The effects of bone-substitute augmentation on treatment of osteoporotic intertrochanteric fractures.

BACKGROUND: Osteoporotic intertrochanteric fractures often have postoperative complications despite a perfect reduction and an optimal fixation. We describe a simple technique using bone substitute augmentation and hypothesize that this method would prevent excessive sliding of the lag screw and potential subsequent complications. METHODS: Between January 2009 and July 2017, patients with osteoporotic intertrochanteric fractures who were treated with a dynamic hip screw (DHS) were enrolled in this retrospective cohort study. DHS group patients received conventional DHS treatment and BSA-DHS group patients received bone-substitute augmented DHS treatment. Factors such as demographics, Parker and Palmer mobility scores, health-related quality of life (HRQoL) scores (short-form Health Survey-12 Physical Component Summary [SF-12-PCS], and SF-12 Mental Component Summary [SF-12-MCS]), morbidities, mortality, and radiographic outcomes were compared. RESULTS: We enrolled 85 patients: DHS group = 37 and BSA-DHS group = 48. There was significant lag-screw sliding (mean: 9 mm and 3 mm, p < 0.001), varus collapse (mean: 7° and 3°, p < 0.001), and femoral shortening (mean: 10 mm and 3 mm, p < 0.001) in the DHS group compared to the BSA-DHS group. The ability to get around the house was significantly different between the DHS and BSA-DHS groups (p = 0.031) at 3 months.
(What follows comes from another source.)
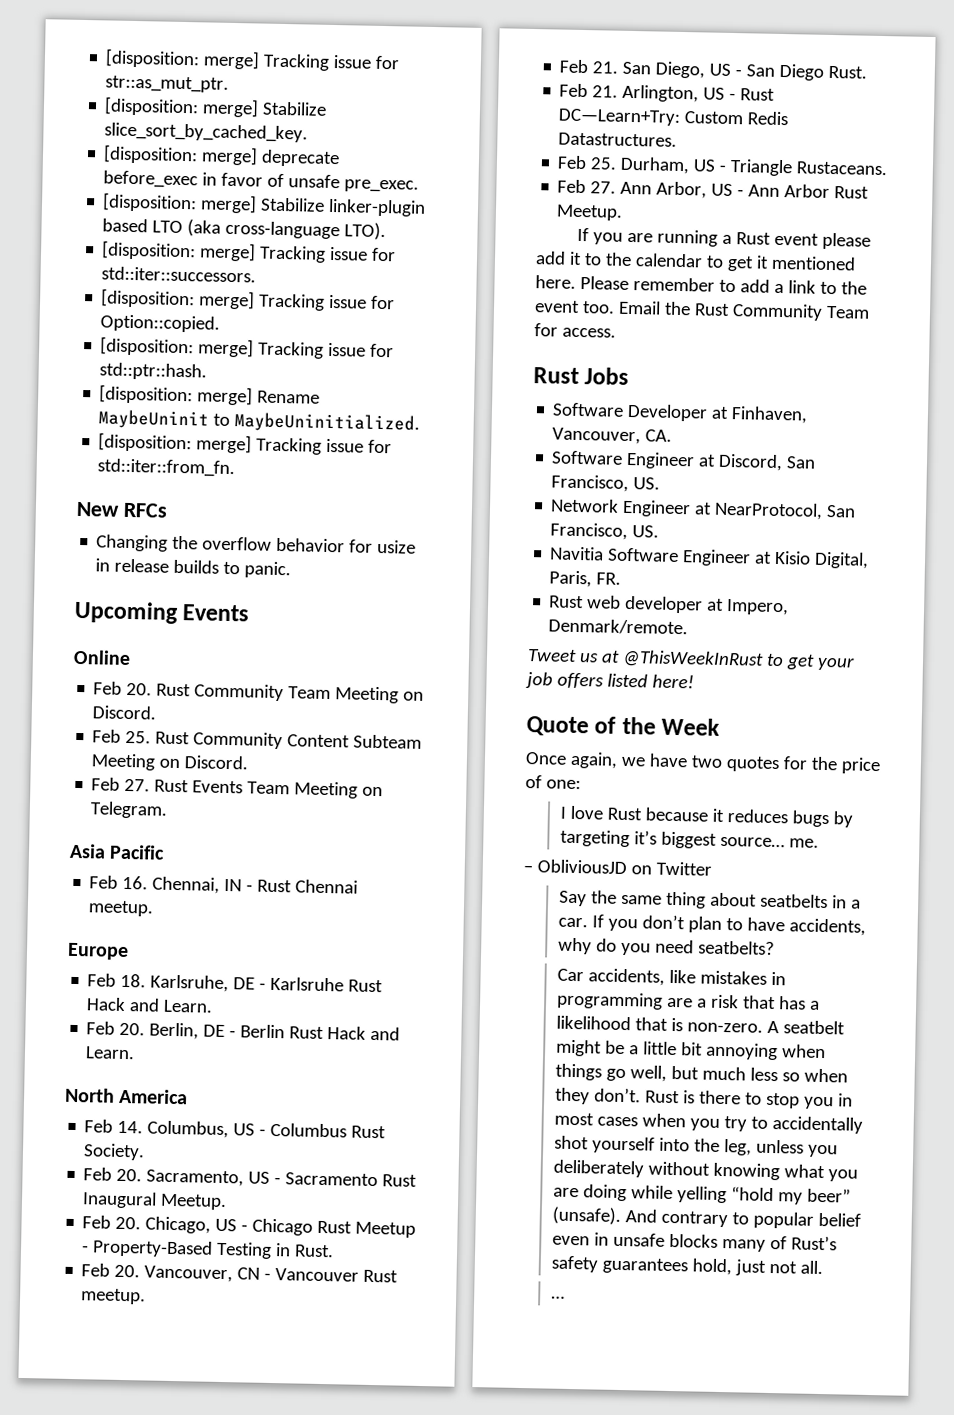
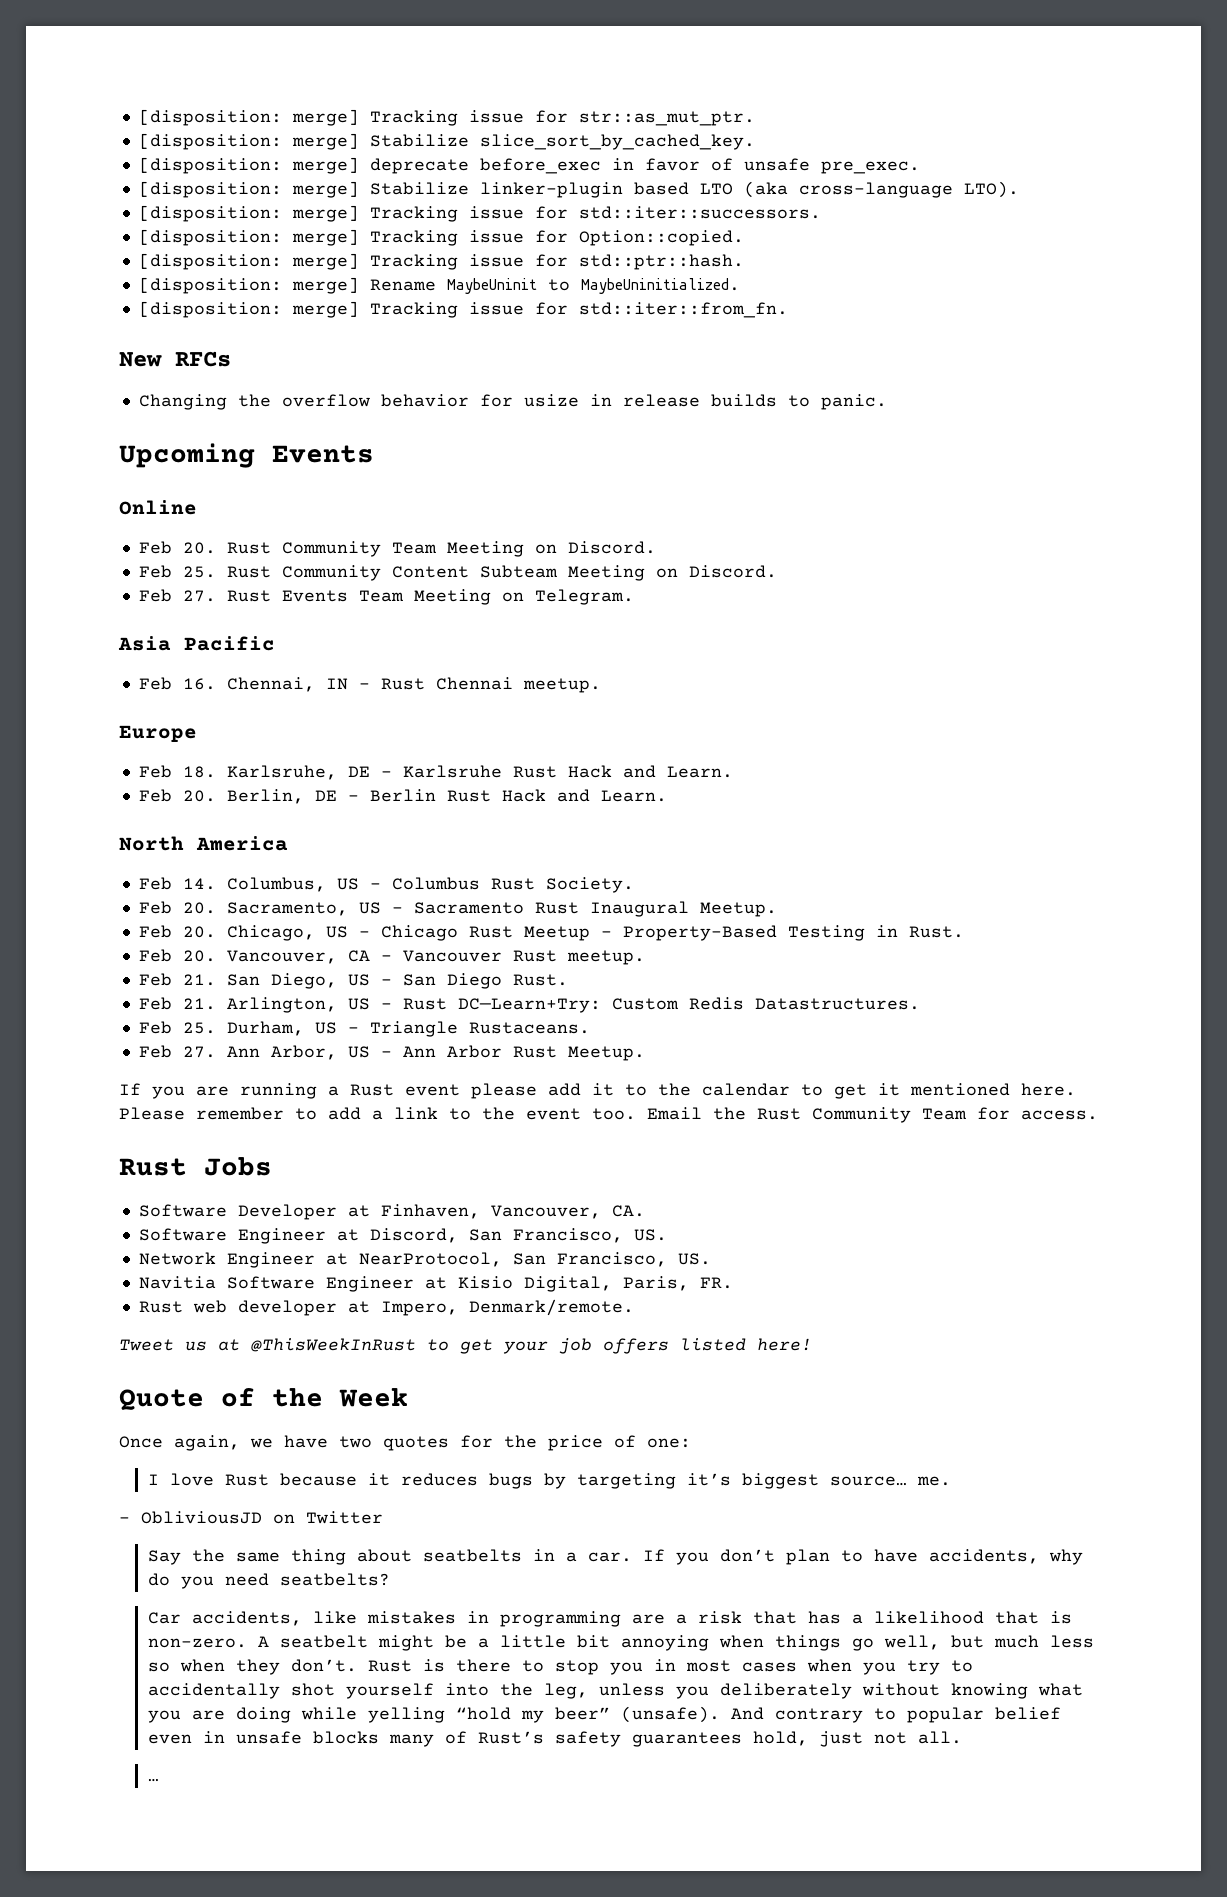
[237,1267,261,1280] CN -> [347,950,370,962] CA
Postoperative scores were not significantly different after 6, 9 or 12 months, however. Scores for the ability to get out of the house and to go shopping and the SF-12-PCS were significantly worse in the DHS group at 3 and 6 months. Malunion and lag-screw cutout were also significantly worse in the DHS group (p = 0.037 and p = 0.033, respectively). CONCLUSIONS: Bone-substitute augmentation appears effective to prevent typical postoperative complications experienced by the DHS group patients, and to improve functional outcomes. Additional prospective randomized large-scale cohort studies are necessary to confirm this conclusion. LEVEL OF EVIDENCE: Therapeutic Level III.